Enviado do meu SM-A510F através do Tapatalk


----------



## Mammatus (28 Jan 2020 às 23:41)

Boa noite,



Ricardo Carvalho disse:


> Mais um aguaceiro fraco, tem sido a tônica do dia por cá, acumulado segue nos 8.1mm
> 
> 14.4°c
> 
> Enviado do meu SM-A510F através do Tapatalk



Essa zona ainda acumulou alguma coisa que se veja, por aqui apenas 1.27 mm e apenas de madrugada. 
Extremos: 17.5ºC / 15.7ºC amplitude térmica baixíssima devido à tépida corrente de SW.

Sigo com céu nublado, vento essencialmente fraco (de vez quando surge uma rajada mais intensa) e uns "quentes" 16.1ºC. Entretanto deve ter caído alguns chuviscos pois as superfícies estão húmidas.
E é isto!


----------



## "Charneca" Mundial (28 Jan 2020 às 23:54)

Ricardo Carvalho disse:


> Mais um aguaceiro fraco, tem sido a tônica do dia por cá, acumulado segue nos 8.1mm
> 
> 14.4°c
> 
> Enviado do meu SM-A510F através do Tapatalk


Que sorte tens tido tu, vizinho longínquo!
Por aqui, nem 1 mm caiu hoje. O acumulado segue neste momento nos 0,5 mm, depois de um aguaceiro bem fraco à pouco, e assim deve ficar por hoje. 

O dia foi, mais uma vez, sonolento e aborrecido. No entanto, parece que iremos ter alguma chuva até ao fim do mês. O ECMWF prevê 7 mm até à meia-noite de dia 31, e 22 mm até 7 de fevereiro.  Veremos o que acontece. 

Dados de hoje: 

*Charneca de Caparica*
Máx: 17,4°C
Mín: 14,1°C
Prec: 0,5 mm

*Corroios*
Máx: 17,7°C
Mín: 14,3°C

Agora estão 14,4°C e céu muito nublado.


----------



## david 6 (29 Jan 2020 às 02:54)

acumulado de ontem *2mm*
segue noite quente 13.6ºC


----------



## StormRic (29 Jan 2020 às 04:23)

Dois time-lapses do dia de ontem, 28.

Na Póvoa, meio da tarde, direcção Sul, movimento de SW nos níveis baixos e de W ou WNW nos outros níveis:

Em Carcavelos, a despedida, o último time-lapse, ao crepúsculo com circulação de SW e a Lua intermitentemente visível:


----------



## Ricardo Carvalho (29 Jan 2020 às 10:18)

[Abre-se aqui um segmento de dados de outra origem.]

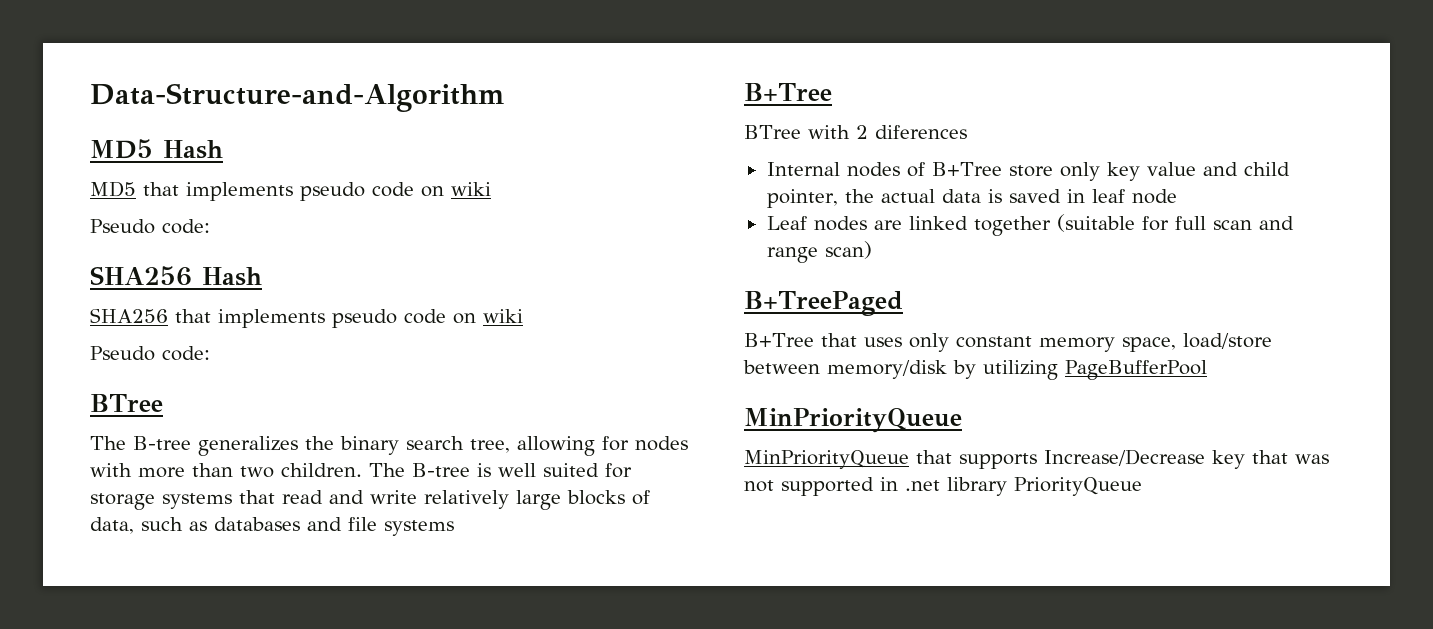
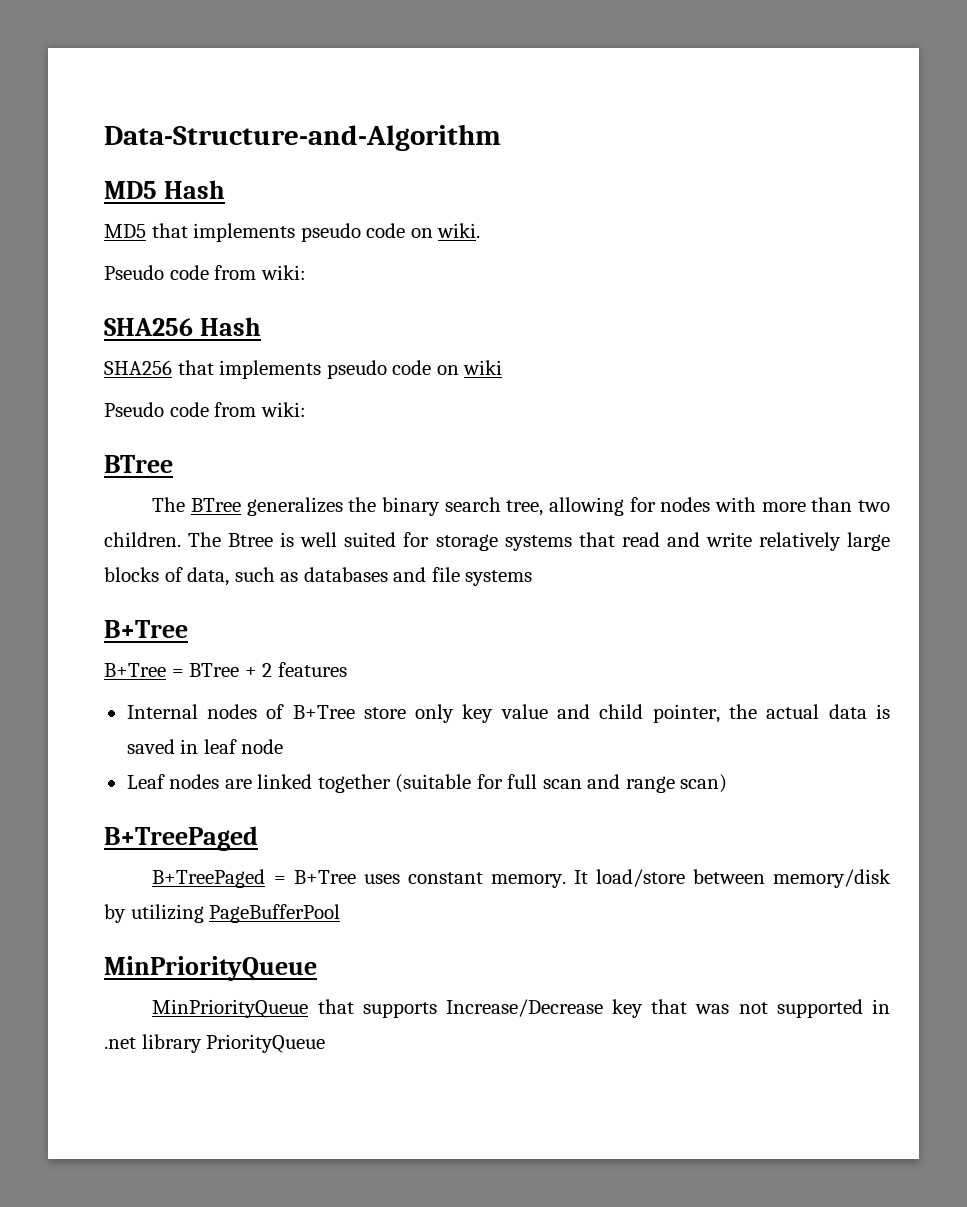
- MD5 that implements pseudo code on wiki
- Pseudo code:
+ MD5 that implements pseudo code on wiki.
+ Pseudo code from wiki:
  SHA256 that implements pseudo code on wiki
- Pseudo code:
+ Pseudo code from wiki:
- The B-tree generalizes the binary search tree, allowing for nodes with more than two children.
+ The BTree generalizes the binary search tree, allowing for nodes with more than two children.
- The B-tree is well suited for storage systems that read and write relatively large blocks of data, such as databases and file systems
+ The Btree is well suited for storage systems that read and write relatively large blocks of data, such as databases and file systems
- BTree with 2 diferences
+ B+Tree = BTree + 2 features
- B+Tree that uses only constant memory space, load/store between memory/disk by utilizing PageBufferPool
+ B+TreePaged = B+Tree uses constant memory. It load/store between memory/disk by utilizing PageBufferPool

Segunda e Terça a sinóptica por cá era de lotaria total, e desta vez fui eu o felizardo @"Charneca" Mundial  e @Mammatus  MM importantes segundo as previsões  que se avizinham , dado que a amiga Primavera vai fazer uma aparição  precoce  Hoje temos um dia ameno por Azeitão com alguma nebulosidade , e uns actuais 15.3ºc, já pela zona alta de Sesimbra , nevoeiro cerrado , muita humidade e algum frio, com 13.2ºc ! O nosso pequeno rectângulo é mesmo assim no que diverge ao clima , basta poucos km de distância , para se encontrar diferenças enormes no que ao estado do tempo concerne


----------



## criz0r (29 Jan 2020 às 11:25)

Boas,

Tempo aborrecido. 16.0ºC e permanência do fluxo quente e húmido de Sudoeste.


----------



## Gilmet (29 Jan 2020 às 13:33)

Boa tarde,

Mais um dia frouxo, por aqui, sem Sol mas também sem grande precipitação a relatar, apenas muita humidade. Temperatura na casa dos 15ºC.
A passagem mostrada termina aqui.